Many are satisfied with the knowledge, which is enough to have a wallet, to receive, to send cryptocurrency to another or to sell it. To use cryptocurrencies comfortably, it is very important to understand what is bitcoin and how it works. 

This information can remove a lot of questions and avoid problems with usage.

Once, we have already reviewed what bitcoin is, but we didn’t go into details. In this article, we give an accessible and detailed description of how bitcoin works.

The network: how bitcoin works

Bitcoin is a peer-to-peer payment system (network) where the unit of account is the cryptocurrency of the same name. We will explain how bitcoin works. 

A peer-to-peer network is a computer network, the principle of which is equality of all participants. Each peer or node, as they are called, acts as both a client and a server.This organization allows the network to remain functional for any number or combination of available nodes.  Participants in the network are all peers, so the main feature of the system is complete decentralization: there is no central administrator or server.Instead of the term “peer-to-peer”, definitions such as decentralized, peer-to-peer or p2p (peer-to-peer) network can be used.

Blockchain 

The core of bitcoin and the “ledger” of transactions is an ordered chain of blocks, or simply, the blockchain.
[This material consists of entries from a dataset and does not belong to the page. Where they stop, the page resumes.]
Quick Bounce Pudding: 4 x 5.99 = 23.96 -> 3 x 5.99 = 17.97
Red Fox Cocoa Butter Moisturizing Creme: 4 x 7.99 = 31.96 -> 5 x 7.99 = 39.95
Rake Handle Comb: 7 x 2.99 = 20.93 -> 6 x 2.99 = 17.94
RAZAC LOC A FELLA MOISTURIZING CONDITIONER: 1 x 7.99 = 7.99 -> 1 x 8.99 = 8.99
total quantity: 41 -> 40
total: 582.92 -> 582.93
Each block of the bitcoin network holds up to 1 MB of data, takes an average of 10 minutes to form, contains information about all the transactions placed in it and information that links it to the previous block.

Each block in the chain is cryptographically interconnected with the previous and subsequent blocks. This interconnection protects the network from future substitution or modification of existing blocks, making the blockchain immutable and transactions irreversible.
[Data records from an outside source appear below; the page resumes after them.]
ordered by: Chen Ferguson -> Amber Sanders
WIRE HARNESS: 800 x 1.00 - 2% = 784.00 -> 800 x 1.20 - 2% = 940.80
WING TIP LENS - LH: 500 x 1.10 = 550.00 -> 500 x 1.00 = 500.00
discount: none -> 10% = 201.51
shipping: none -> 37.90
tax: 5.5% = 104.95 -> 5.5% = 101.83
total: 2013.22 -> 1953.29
How bitcoin transaction works

To better understand the basics of bitcoin network, let’s introduce a hypothetical crypto-enthusiast Tony, who has a bitcoin wallet with 2 BTC in his balance. We discussed what a bitcoin wallet is in the previous article.

Our Tony wants to present 1 BTC to his friend Cindy, and for that he needs her unique bitcoin wallet address (the analogue of a traditional bank account number). Tony enters this address into the appropriate entry field of his wallet, and in the other field he specifies the amount of the transfer – 1 BTC. Then Tony moves on to setting the amount of fees for the transaction, here we will stop in a little more detail.
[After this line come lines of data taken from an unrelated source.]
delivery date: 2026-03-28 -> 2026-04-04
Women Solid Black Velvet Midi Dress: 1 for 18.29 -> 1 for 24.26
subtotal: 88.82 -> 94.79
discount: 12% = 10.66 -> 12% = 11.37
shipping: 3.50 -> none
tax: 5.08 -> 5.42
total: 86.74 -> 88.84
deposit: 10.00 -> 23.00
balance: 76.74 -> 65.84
Transactions and network load

Like any other payment system, bitcoin has transactions, that is, the movement of assets from one customer to another. Bitcoin transactions charge a fee, which goes as a reward to the miners who confirm those transactions. The higher the fee and the lower the network load, the faster the transactions are confirmed.

Network load refers to the generalized number of participants sending their transfers at the same moment.

Essentially, a transaction is a set of information that tells network participants by what value the sender’s balance has decreased, and by what value the recipient’s balance has increased.

Miners

For a transaction to be successful, it must be validated by miners, so it is important to understand  how bitcoin mining works. Now, these are special organisations that use powerful computing equipment (ASIC-farms) to check transactions for “correctness”, assemble these transactions into blocks, and sequentially join the blocks to each other. It takes the network algorithm 10 minutes to form 1 block, during which the miners perform the same type of computational work every second in search of one single correct solution. It’s not hard, it’s not a math problem, but it’s a very large amount of work that’s hard to do with small computing power quickly and efficiently.

Miners are rewarded for their work in the form of BTC. This reward consists of the commissions that users paid for the transactions and the new bitcoins that the network itself generated when a new block was collected and confirmed from the transactions. We will talk more about miners and the generation of new bitcoins in a separate article.

Commissions

Back to our crypto-enthusiast… Setting the transaction fee, Tony is guided by the fact that for each byte of information he has to pay a certain amount of satoshi – a fraction of a bitcoin. Since Tony doesn’t know how much data his transaction will take, he decides to save money and set the price at 1 satoshi per byte.

We will tell you how the weight and cost of Tony’s transaction is formed.

Those 2 BTC that he has in his balance appeared in his wallet for a reason. Tony earned them. 1 BTC in 2017, 1 BTC in 2018. Now he wants to send half of it to his girlfriend. His transaction, in addition to information about the number of coins, will include information about the addresses from which the coins came to him (called inputs), information about the recipients’ addresses (called outputs), and information about his own address.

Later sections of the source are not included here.